Voting is one of those activities that draw the attention of the public because whether one believes in it as an efficacious tool of expressing political will or not, the vote is one way that binds all citizens to voluntary participation in the life of their nation. Voting is traditionally a practice reserved for adults, but as NBC News reports, the trend-setting state of California and her city of San Francisco may make a change by allowing sixteen-year-olds to vote.
San Francisco residents will be casting ballots in November to determine not just who should be in the White House, but if the city should be allowing 16- and 17-year-olds to vote in local elections.
A similar measure introduced in 2016 narrowly failed with 48 percent of the vote, but local activists and organizers are confident that it will pass this time.
“I really think that Vote 16 will help youth of color in San Francisco establish the habit of voting at an earlier age, and really provide them with the support and the resources that they need to continue building on that habit as they grow older,” said Crystal Chan, an 18-year old organizer for Vote 16 SF who fought to get the measure on the ballot.
If the proposition passes, San Francisco would become the first major American city to give 16- and 17-year-olds the right to vote in municipal elections. But the question remains: what would be improved by lowering the voting age by just two years?
“Research is clear on this, that voting is a habit. And 16 is a better time than 18 to establish that habit,” Brandon Klugman, Vote 16’s campaign manager, told NBC News. “Our motivation here first and foremost is to make sure that we put new voters in a position to establish that habit in the first election they’re eligible for, and then to continue participating throughout their lives which is good for democracy on every level.”
While this debate is getting renewed attention, some cities have allowed people as young as 16 to vote in local elections for years — like Takoma Park, Maryland, where city officials say they’ve seen positive results since its implementation in 2013, pointing to increased youth engagement and higher turnout.

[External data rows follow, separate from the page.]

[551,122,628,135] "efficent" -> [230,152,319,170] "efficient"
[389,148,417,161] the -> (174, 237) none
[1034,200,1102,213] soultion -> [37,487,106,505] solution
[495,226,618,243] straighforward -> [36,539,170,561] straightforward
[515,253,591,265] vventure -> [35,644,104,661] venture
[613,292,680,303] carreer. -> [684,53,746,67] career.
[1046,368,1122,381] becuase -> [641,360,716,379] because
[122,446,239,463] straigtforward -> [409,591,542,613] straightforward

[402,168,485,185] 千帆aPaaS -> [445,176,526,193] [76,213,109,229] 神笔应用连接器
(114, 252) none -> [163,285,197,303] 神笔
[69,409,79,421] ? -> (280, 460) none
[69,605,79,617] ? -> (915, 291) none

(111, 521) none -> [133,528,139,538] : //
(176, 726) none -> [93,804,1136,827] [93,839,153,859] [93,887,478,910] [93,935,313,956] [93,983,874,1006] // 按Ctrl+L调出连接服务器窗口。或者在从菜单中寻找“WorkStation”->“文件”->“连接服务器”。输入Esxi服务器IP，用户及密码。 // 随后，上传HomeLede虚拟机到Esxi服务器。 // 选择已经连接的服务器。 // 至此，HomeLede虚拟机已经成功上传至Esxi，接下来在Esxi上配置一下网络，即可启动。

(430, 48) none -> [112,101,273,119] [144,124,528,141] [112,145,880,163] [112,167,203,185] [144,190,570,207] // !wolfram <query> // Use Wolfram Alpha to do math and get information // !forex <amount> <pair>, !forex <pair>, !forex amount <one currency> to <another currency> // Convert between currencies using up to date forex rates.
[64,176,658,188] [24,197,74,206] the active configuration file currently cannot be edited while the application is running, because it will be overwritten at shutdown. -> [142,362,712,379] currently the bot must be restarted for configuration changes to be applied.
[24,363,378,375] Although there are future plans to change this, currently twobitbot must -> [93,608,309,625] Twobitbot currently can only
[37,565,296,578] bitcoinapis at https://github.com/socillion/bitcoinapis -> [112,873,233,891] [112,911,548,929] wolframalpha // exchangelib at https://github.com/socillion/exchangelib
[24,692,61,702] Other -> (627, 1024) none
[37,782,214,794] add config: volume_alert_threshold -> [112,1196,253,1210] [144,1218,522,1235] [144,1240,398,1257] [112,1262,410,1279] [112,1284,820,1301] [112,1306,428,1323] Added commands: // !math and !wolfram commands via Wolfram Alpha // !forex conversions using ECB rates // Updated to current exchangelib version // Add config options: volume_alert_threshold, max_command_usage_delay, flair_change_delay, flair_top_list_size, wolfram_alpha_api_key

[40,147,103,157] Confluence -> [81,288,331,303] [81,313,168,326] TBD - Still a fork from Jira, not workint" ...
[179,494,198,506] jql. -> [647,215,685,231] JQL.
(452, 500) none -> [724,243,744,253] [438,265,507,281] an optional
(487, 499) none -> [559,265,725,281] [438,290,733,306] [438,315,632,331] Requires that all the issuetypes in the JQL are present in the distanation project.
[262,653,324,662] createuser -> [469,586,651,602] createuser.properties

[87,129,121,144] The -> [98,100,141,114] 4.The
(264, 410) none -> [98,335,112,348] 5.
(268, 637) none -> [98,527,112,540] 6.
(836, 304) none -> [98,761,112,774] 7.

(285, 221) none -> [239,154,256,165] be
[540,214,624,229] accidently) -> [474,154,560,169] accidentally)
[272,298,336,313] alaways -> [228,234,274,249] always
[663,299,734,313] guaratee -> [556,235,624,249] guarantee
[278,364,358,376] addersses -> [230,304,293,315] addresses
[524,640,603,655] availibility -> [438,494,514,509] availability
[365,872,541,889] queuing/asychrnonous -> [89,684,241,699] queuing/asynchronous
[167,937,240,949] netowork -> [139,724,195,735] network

“I hear from a lot of people around the country who are interested, a lot of young people but also people who are not young, who are interested in adopting this in their communities,” said Jessie Carpenter, a Takoma Park city clerk.
At the federal level, lowering the voting age has not picked up the same traction, but the initiative does have some bipartisan support in the halls of Congress.
Congresswoman Grace Meng, D-NY, has long advocated for the issue and introduced a constitutional amendment in 2018 to lower the voting age nationwide to 16.
“I’m always inspired by our nation’s youth who have demonstrated wisdom, maturity and passion on issues like social justice, gun control, and climate change,” Meng said in a statement. “They are the leaders of our future and the decisions we make impact their lives every day. To capture their views and experiences, we must lower the voting age to 16 in all elections.” (source)
Now one can say many things about this, whether or not it is good or bad, and if it should be done on the basis of participating in government. Some might say that it should be permitted because up until the early 20th century, the general age of adulthood was considered about fifteen to sixteen, and it was only firmly set at the age of eighteen because of fighting with the Progressive movement, which in addition to its many other positions (such as the Constitutional ban on alcoholic beverages that was later reversed), it said that a man should be twenty to twenty-one years of age before being considered an adult. Eighteen was seen as a “compromise” between the two, as the age of twenty-one for drinking only reflects the Progressivist intellectual leftovers in law as much as the Census Bureau’s instruction that a teenager of fifteen can speak to the Bureau as an adult is likewise from the nineteenth century.
But history aside, and I cannot definitively prove this from the story, simply because there is not enough direct evidence, it seems that the reason for doing this is not because of voting, but the advancement of pederasty.
The logic is simple. If a sixteen-year-old can vote, he is an adult. If he is an adult, he can do other adult things. Thus when a person has relations with somebody who is sixteen, it is under the law not pederasty, but legal. Likewise, it also lowers the age window for permission in relations.
What I mean by this is, in most states, if a person is “under age” and has relations with a person of “legal age”, there is a gap considered to be a legal gray area where it is not necessarily a criminal offense. For example, a sixteen-year-old might have relations with a nineteen-year-old (something not uncommon), and in most states (since the average seems to be about three years) as long as the age is within a set range of years under law, the legal culpability is generally reduced.
If sixteen becomes an accepted normal, then applying the window principle (which is about ten years in California), then it may go as low as thirteen to fourteen (meaning up to twenty three and twenty four would be permitted).
The matter of this is not about voting, but a concern of a matter unrelated to voting that could have an “unintended consequence”- which also seems to be a major way of passing socially unpopular ideas in the USA -the legalization of a lower age of consent.
It will be important to follow, in conjunction with this, what the lobby in California (and other states also) that wants to legalize pederasty does and what they may or may not have to say about this law, for even if the two are not related or connected in any way, sometimes the best of intentions truly do have highly unintended or unpredictable consequences.